Fascinating new insights on the forest volatilome! 🍁🧪
Led by Lena Carlson we identify deadwood as a main driver of VOC beta-diversity, linked to the diversity of beetles. 🪲
@betafor.bsky.social @ecoresearchzoo3.bsky.social
Context Volatile organic compounds (VOCs) create invisible chemical landscapes that influence ecosystem processes. Yet whether VOC β-diversity (i.e., variability in VOC composition between patches) responds to structural heterogeneity and reflects silvicultural habitat management remains unclear. Objectives In a large field experiment, we quantified how enhanced structural beta complexity (ESBC) affects VOC β-diversity patterns and investigated potential drivers and ecological effects in temperate production forests. Methods We sampled VOCs in ambient forest air using Tenax/Carboxen adsorbent traps at forest floor and 1 m heights across 234 treatment and control forest patches in six German regions. We analyzed VOCs via thermal desorption-gas chromatography mass-spectrometry (TD-GCMS) and examined environmental drivers including deadwood characteristics, canopy cover, tree species dissimilarity, and herb layer dissimilarity. We tested potential ecological relevance by analyzing saproxylic beetle community responses. Results VOC β-diversity increased significantly at 1 m height in heterogeneous forests compared to homogeneous forests, but we found no significant change at the forest floor. Deadwood volume and deadwood structural diversity, rather than canopy openness, were identified as the main drivers of increasing VOC β-diversity.
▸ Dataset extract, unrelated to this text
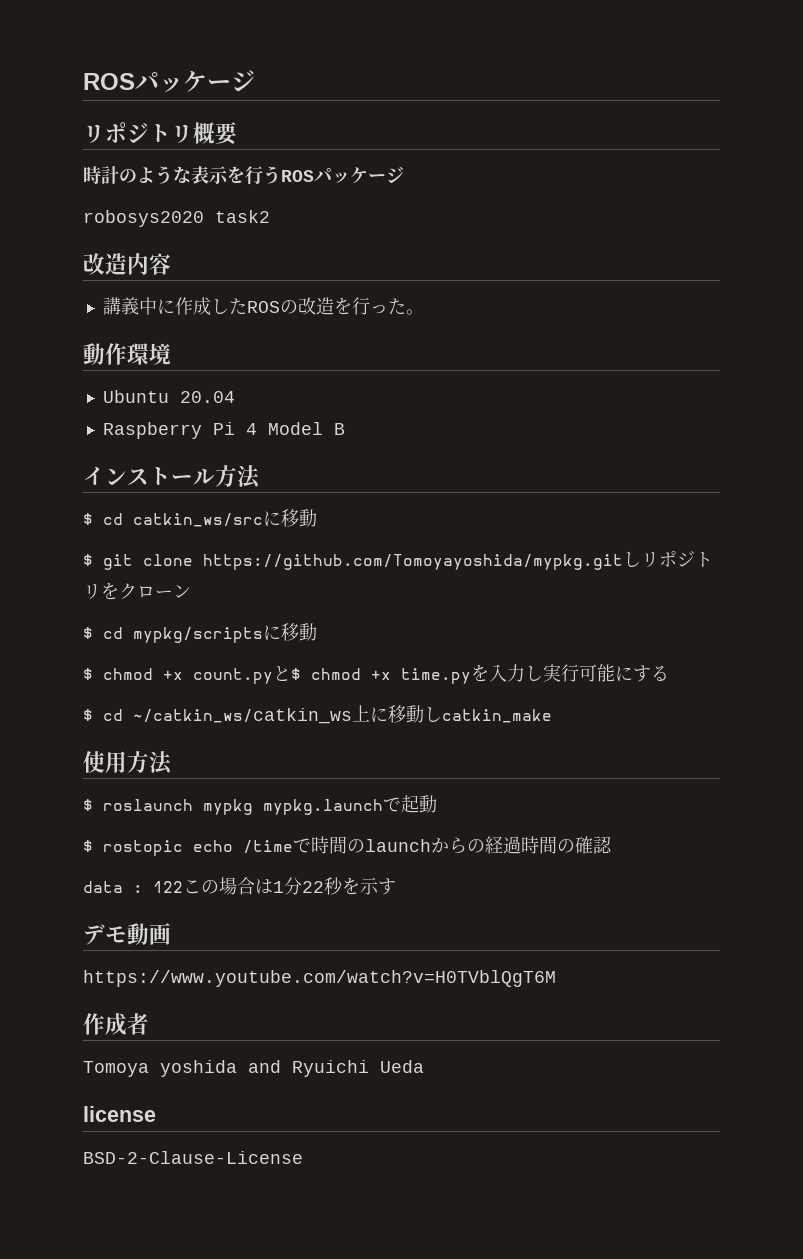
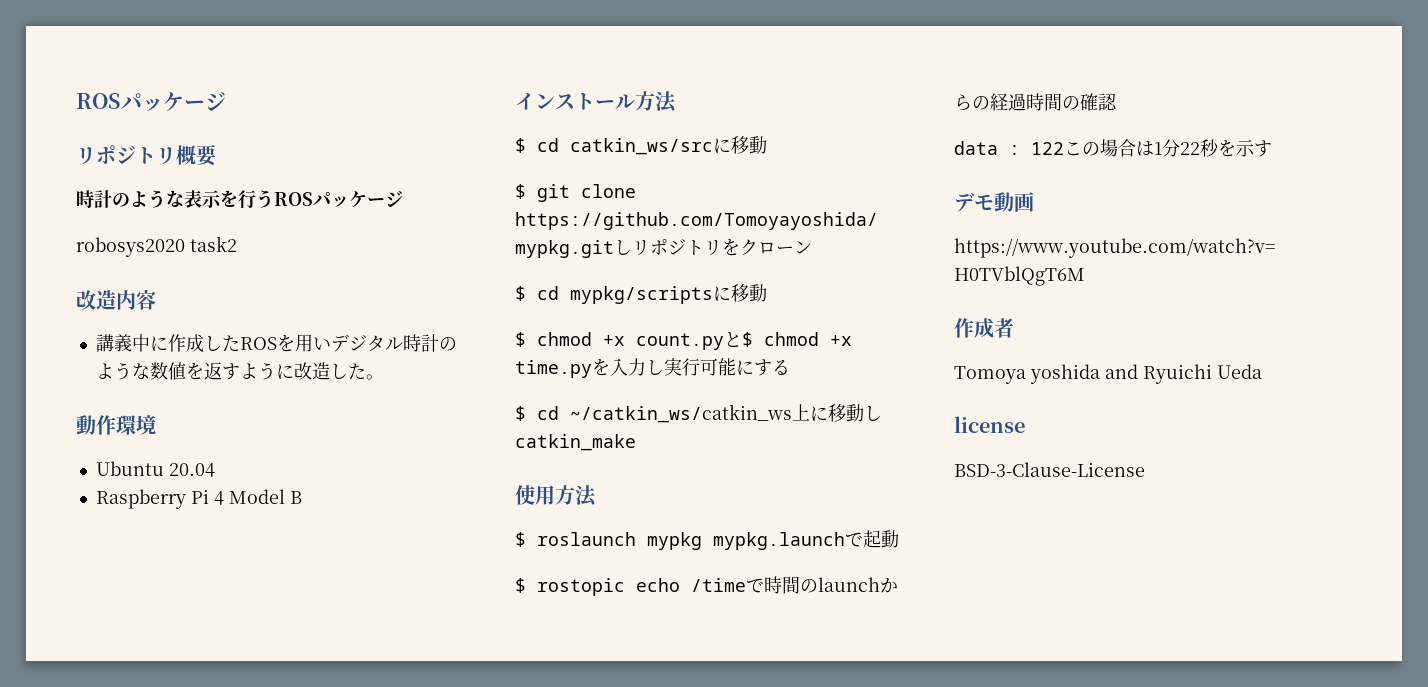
- 講義中に作成したROSの改造を行った。
+ 講義中に作成したROSを用いデジタル時計のような数値を返すように改造した。
- BSD-2-Clause-License
+ BSD-3-Clause-License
Dissimilarity in beetle community composition was associated with VOC β-diversity, but only for forest floor VOCs, suggesting these chemical patterns may correlate with variables beetles respond to. Conclusions Our findings suggest that volatile β-diversity represents an overlooked dimension of habitat heterogeneity, one that creates invisible chemical heterogeneity influencing inter- and intra-species interactions and ecosystem processes. We demonstrate that enhancing forest heterogeneity through deadwood retention increases both structural heterogeneity and volatile β-diversity.